I hang the chickens the way he does. That way they don't flap around all over the yard. To be kinder to the chicken, this initial cut is not a time to be tentative. Cut firmly and deeply. I cut their throats and step well back. You'll find that the chickens flap their wings as their heart stops and the death flaps will spray blood all over the place - including all over you!
Dip the killed chickens in the pot of hot water. You can cut off the heads before this step or wait until after. I tend to wait until after. There seems to be less blood getting in the water. To heat the water, I use a propane turkey fryer. I surrounded it with chairs to keep the wind from blowing out the gas. If your water is hot enough (I found that 160-degrees or even a bit more), you should be able to dip and swish the chickens for about six or seven seconds, pull them out a bit, and test to see if the feathers wipe of the legs. If they wipe easily then its time to pluck.
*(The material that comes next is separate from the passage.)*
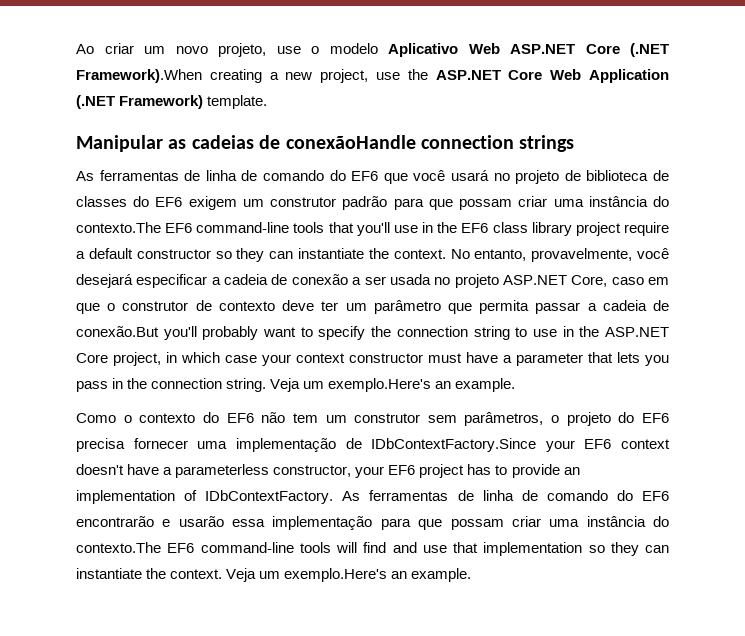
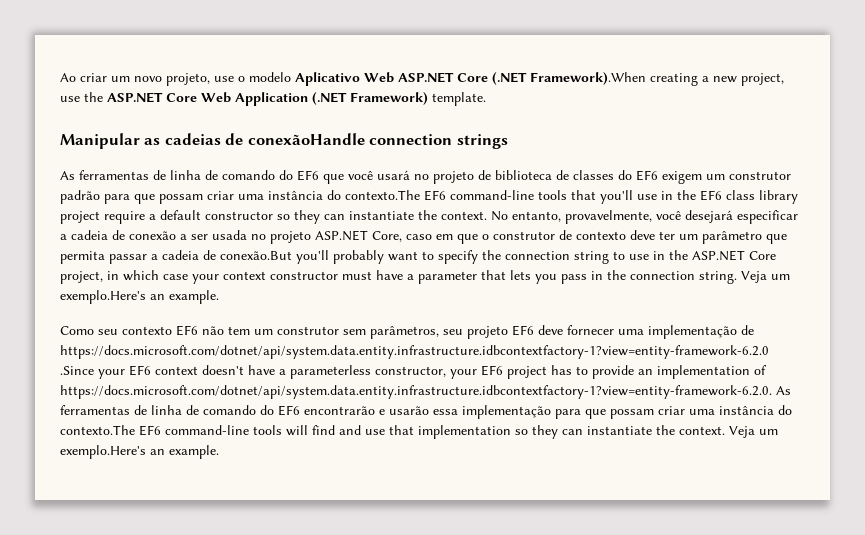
[123,412,219,423] o contexto do -> [98,326,172,335] seu contexto
[551,412,669,426] [76,438,125,452] o projeto do EF6 precisa -> [443,325,563,339] seu projeto EF6 deve
[371,438,537,452] IDbContextFactory.Since -> [60,345,769,359] [60,366,94,375] https://docs.microsoft.com/dotnet/api/system.data.entity.infrastructure.idbcontextfactory-1?view=entity-framework-6.2.0 .Since
[205,490,334,504] IDbContextFactory. -> [60,385,772,399] https://docs.microsoft.com/dotnet/api/system.data.entity.infrastructure.idbcontextfactory-1?view=entity-framework-6.2.0.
I now have a strong appreciation for the amount of work done by our foremothers. Plucking is hard work! If your water temperature was right, you can use your thumb to get most of the feather and little quills out and they come easily. But my arms and hands were very, very weary after a few chickens. I started with the legs, then the crotch of the legs, the breast, the wings, thighs, and then back. I didn't worry too much about tail or neck feathers as I would be cutting those off anyway.
Butchering. Have a good sharp knife. Watch the Survival Skills With Russ video. Be sure not to feed the chickens the night or morning before (only water) - it makes for chickens with much cleaner insides.
Good luck and I'd be very happy to hear any tips, hints, or questions anyone may have.
I have a lot of fruit trees and my own little vegetable garden and chickens. And every time I eat, I bless my food; I say I'm grateful for for it and let it nourish every part of my body.